Setting up Pruna within ComfyUI is straightforward. With just a few steps, you'll be ready to optimize your Stable Diffusion or Flux models for faster inference right inside the ComfyUI interface. Here's a quick guide to get started.

Step 1 - Prerequisites

You will need a Linux system with a GPU to run our nodes. First, set up a conda environment, then install both ComfyUI and Pruna:

Create a conda environment, e.g., with
conda create -n comfyui python=3.11 && conda activate comfyui
Install ComfyUI
Install Pruna or Pruna Pro

To use Pruna Pro, you also need to export your Pruna token as an environment variable:

export PRUNA_TOKEN=<your_token_here>

[Optional] If you want to use the x-fast or stable-fast compiler, you need to install additional dependencies:

pip install pruna[stable-fast]==0.2.3

Note: To use our caching nodes or the x_fast compiler, you need access to Pruna Pro.
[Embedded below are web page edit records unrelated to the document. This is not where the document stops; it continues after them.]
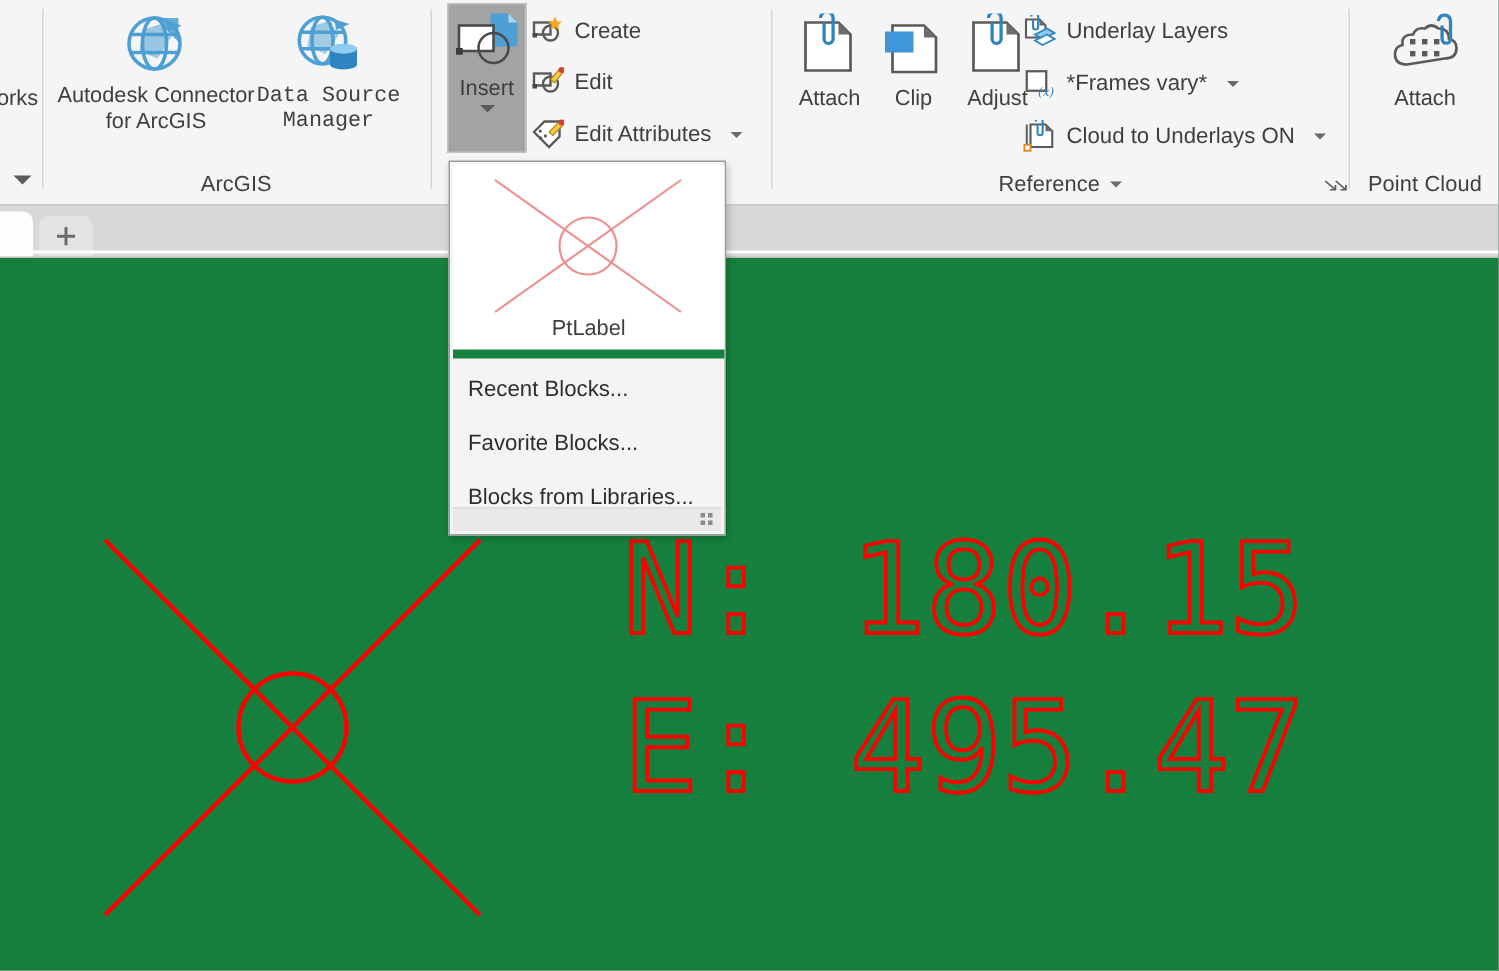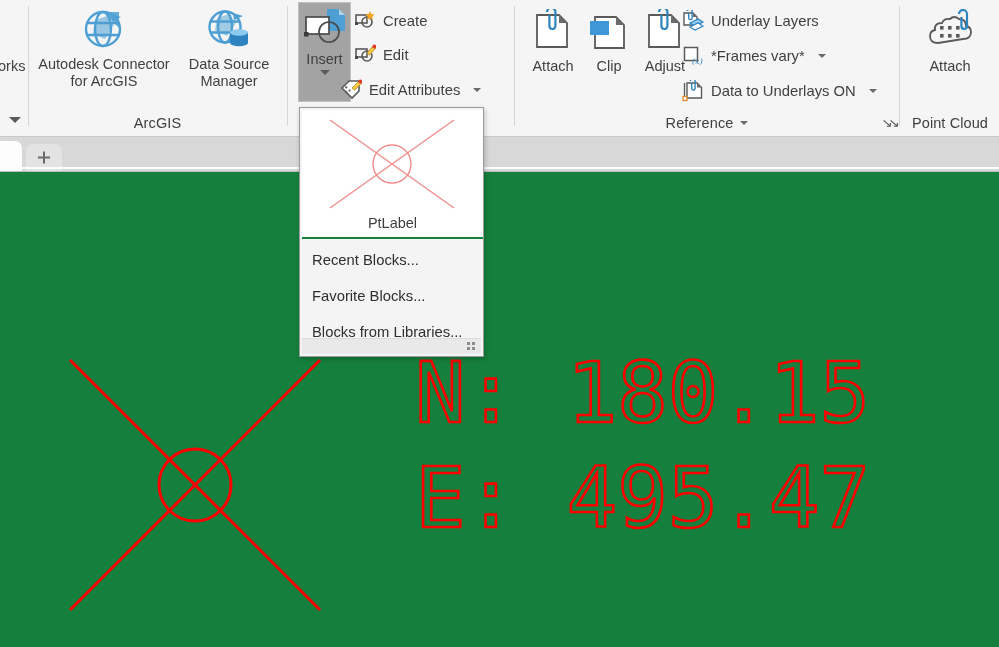--- a/index.html
+++ b/index.html
@@ -149,7 +149,7 @@
           <div>for ArcGIS</div>
         </div>
 
-        <div class="big-btn" style="left:150px;top:4px;width:100px;">
+        <div class="big-btn" style="left:140px;top:4px;width:100px;font-family:Liberation Mono, monospace;">
           <div class="glyph">
             <svg width="48" height="44" viewBox="0 0 48 44">
               <g fill="none" stroke="#4d9fd4" stroke-width="2.4">

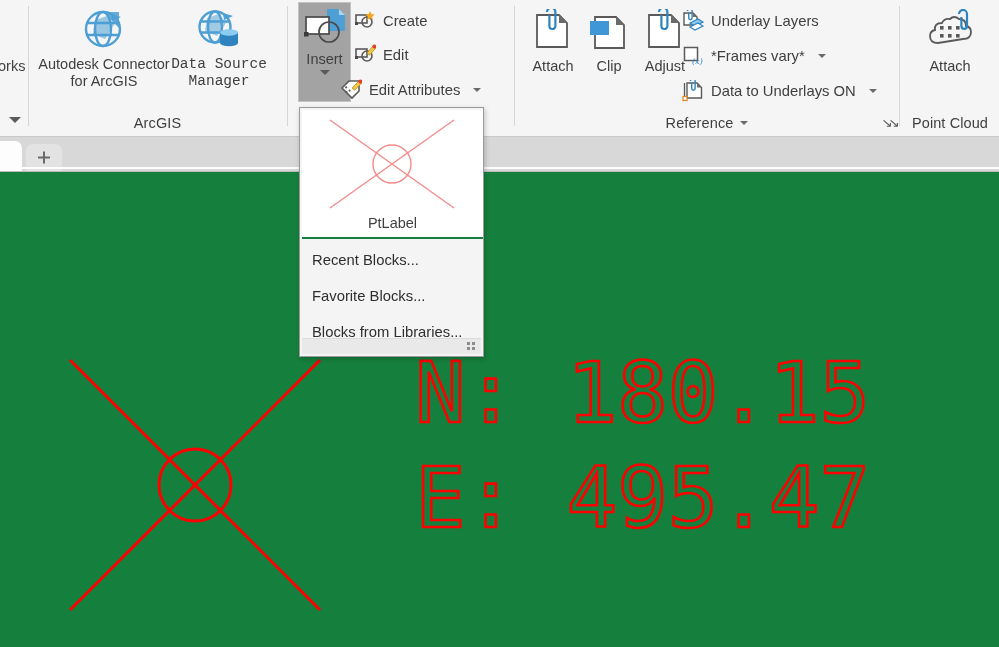--- a/index.html
+++ b/index.html
@@ -218,7 +218,7 @@
           <span>Edit</span>
         </div>
 
-        <div class="row-btn" style="left:48px;top:77px;">
+        <div class="row-btn" style="left:62px;top:77px;">
           <span class="ico">
             <svg width="22" height="22" viewBox="0 0 22 22">
               <path d="M2 9 L9 2 L19 2 L19 12 L12 19 Z" fill="#ffffff" stroke="#5a5a5a" stroke-width="1.6"></path>

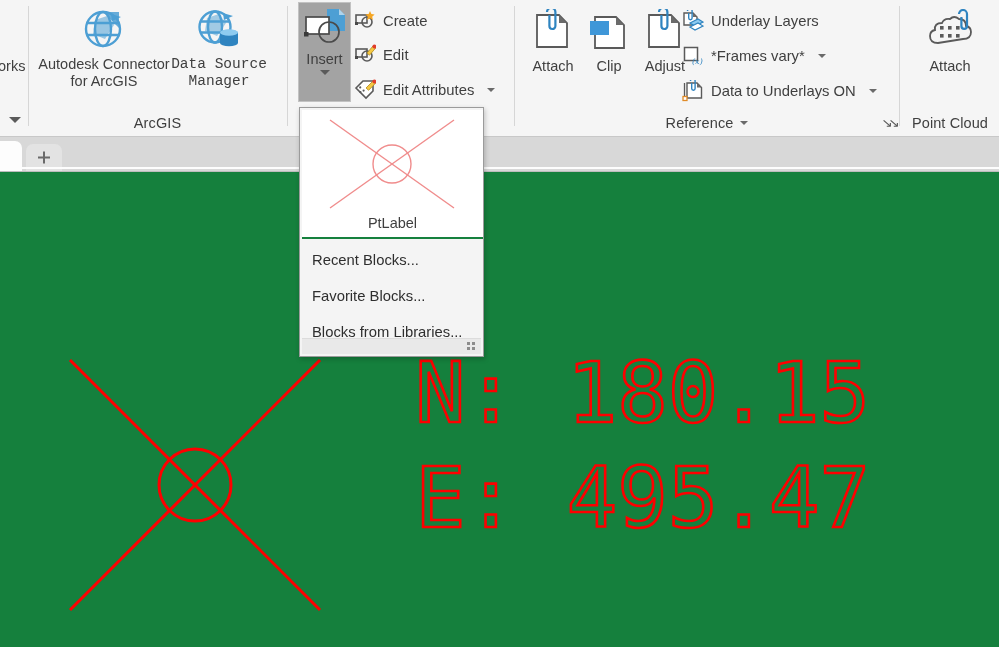--- a/index.html
+++ b/index.html
@@ -306,7 +306,7 @@
               <rect x="1" y="16.5" width="4" height="4" fill="#ffffff" stroke="#e08b28" stroke-width="1.3"></rect>
             </svg>
           </span>
-          <span>Data to Underlays ON</span>
+          <span>Cloud to Underlays ON</span>
           <span class="caret-sm" style="margin-left:6px;"></span>
         </div>
       </div>

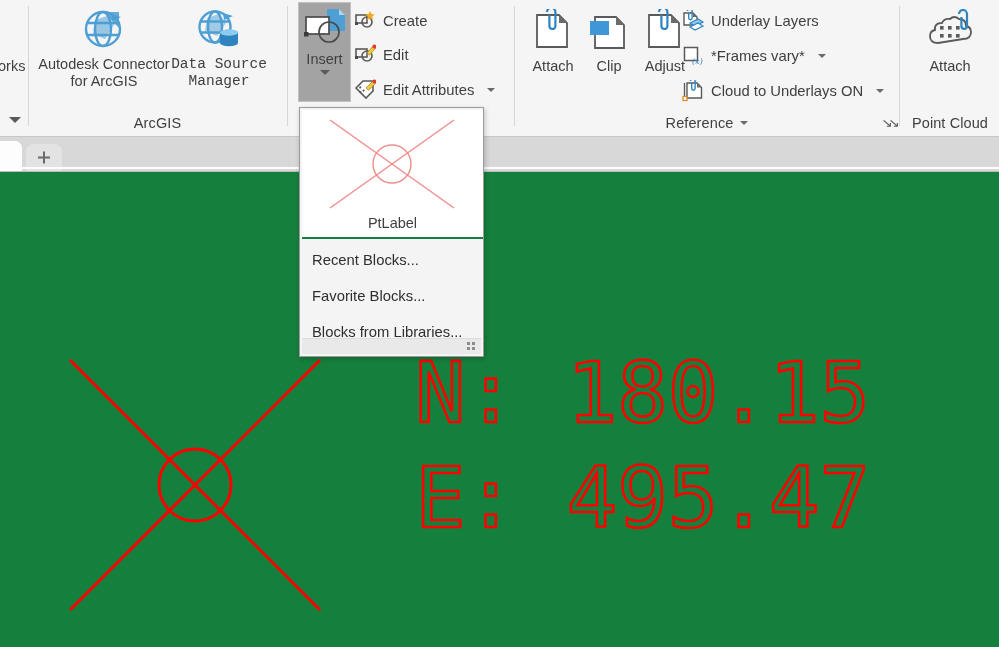--- a/index.html
+++ b/index.html
@@ -94,7 +94,7 @@
   }
   .dd-preview {
     position: absolute; left: 2px; top: 2px; width: 181px; height: 129px;
-    background: #ffffff; border-bottom: 2px solid #15803d;
+    background: #ffffff; border-bottom: 6px solid #15803d;
   }
   .dd-preview-label {
     position: absolute; left: 0; right: 0; bottom: 6px; text-align: center;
Step 2 - Pruna node integration

With your environment prepared, you're ready to integrate Pruna nodes into your ComfyUI setup. Follow these steps to clone the repository and launch ComfyUI:

Navigate to your ComfyUI installation’s custom_nodes folder:
cd <path_to_comfyui>/custom_nodes
Clone the ComfyUI_pruna repository:
git clone <https://github.com/PrunaAI/ComfyUI_pruna.git>
Launch ComfyUI
cd <path_to_comfyui> && python main.py --disable-cuda-malloc --gpu-only

After completing these steps, you should see all the Pruna nodes in the nodes menu, under the Pruna category.

Pruna nodes - A short explanation

Pruna adds four powerful nodes to ComfyUI:

A compilation node that optimizes inference speed through model compilation. While this technique preserves output quality, performance gains can vary depending on the model.
Three distinct caching nodes, each implementing a unique strategy to accelerate inference by reusing intermediate computations:
- Adaptive Caching: Dynamically adjusts caching for each prompt by identifying the optimal inference steps to reuse cached outputs.
- Periodic Caching: Caches model outputs at fixed intervals, reusing them in subsequent steps to reduce computation.
- Auto Caching: Automatically determines the optimal caching schedule to achieve a target latency reduction with minimal quality trade-off.

By tuning the hyperparameters of each node, you can achieve the best trade-off between speed and output quality for your specific use case. Please check out the detailed guide in our repo or the documentation for more details.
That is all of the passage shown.